• What is required: Reproduce the data that follows character for character, but omit its pictures.

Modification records
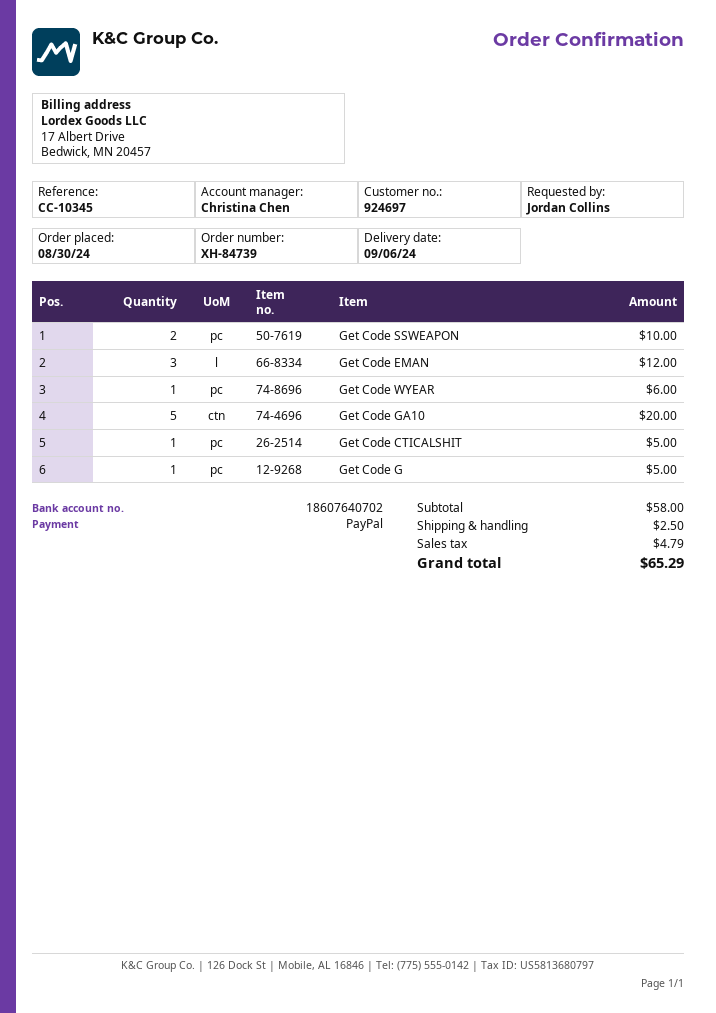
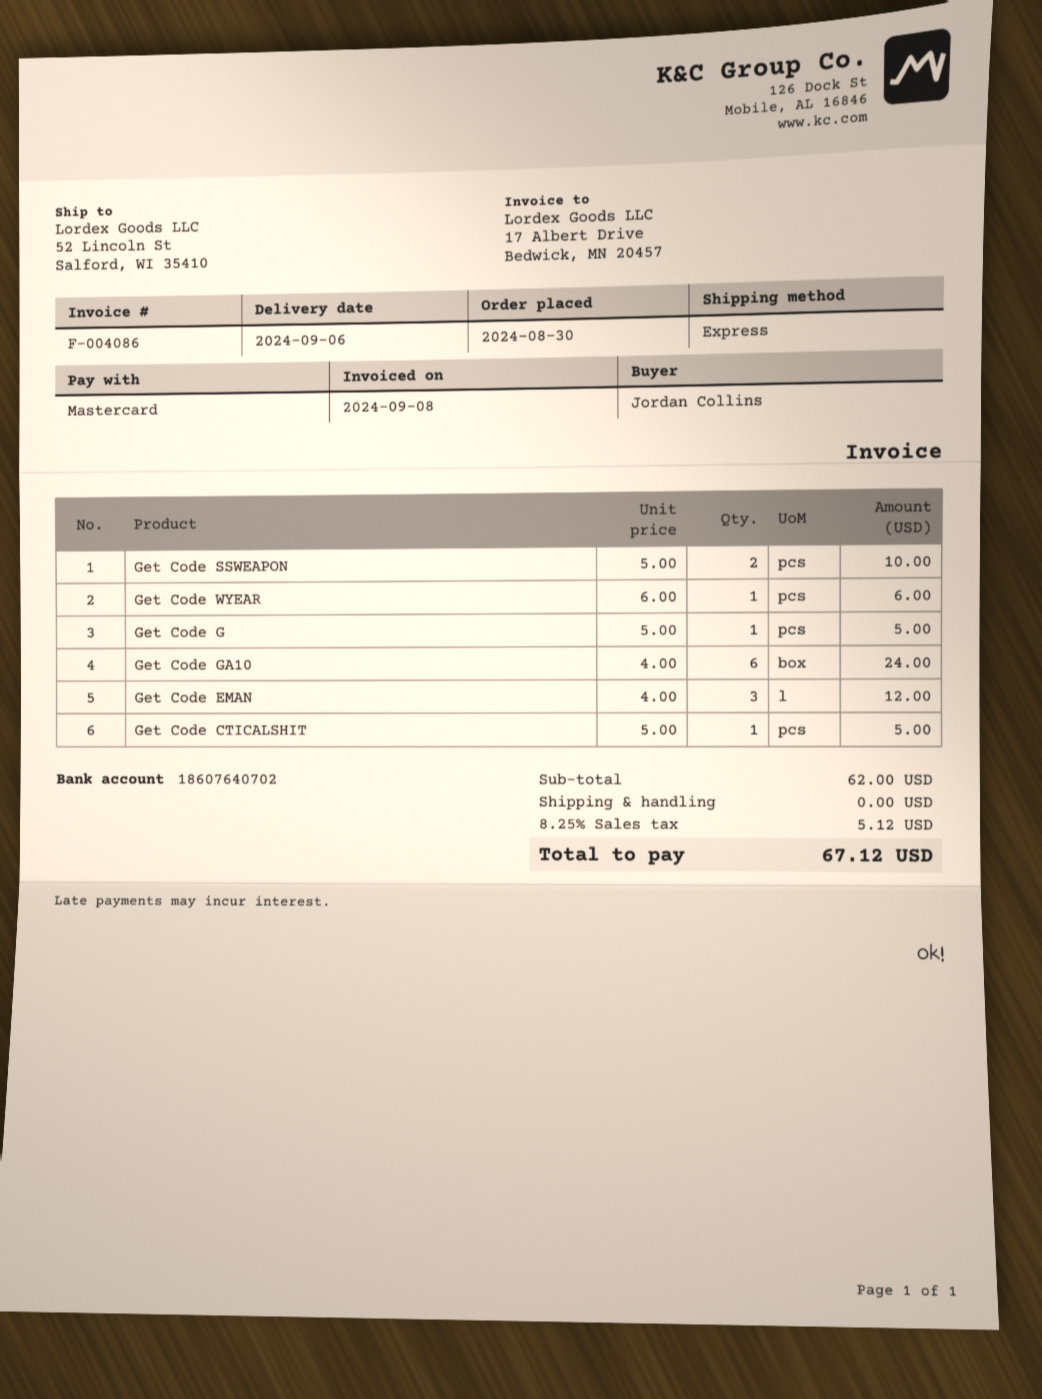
payment method: PayPal -> Mastercard
Get Code GA10: 5 for 20.00 -> 6 for 24.00
subtotal: 58.00 -> 62.00
shipping: 2.50 -> 0.00
tax: 4.79 -> 5.12
total: 65.29 -> 67.12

• Task output:
payment method: PayPal -> Mastercard
Get Code GA10: 5 for 20.00 -> 6 for 24.00
subtotal: 58.00 -> 62.00
shipping: 2.50 -> 0.00
tax: 4.79 -> 5.12
total: 65.29 -> 67.12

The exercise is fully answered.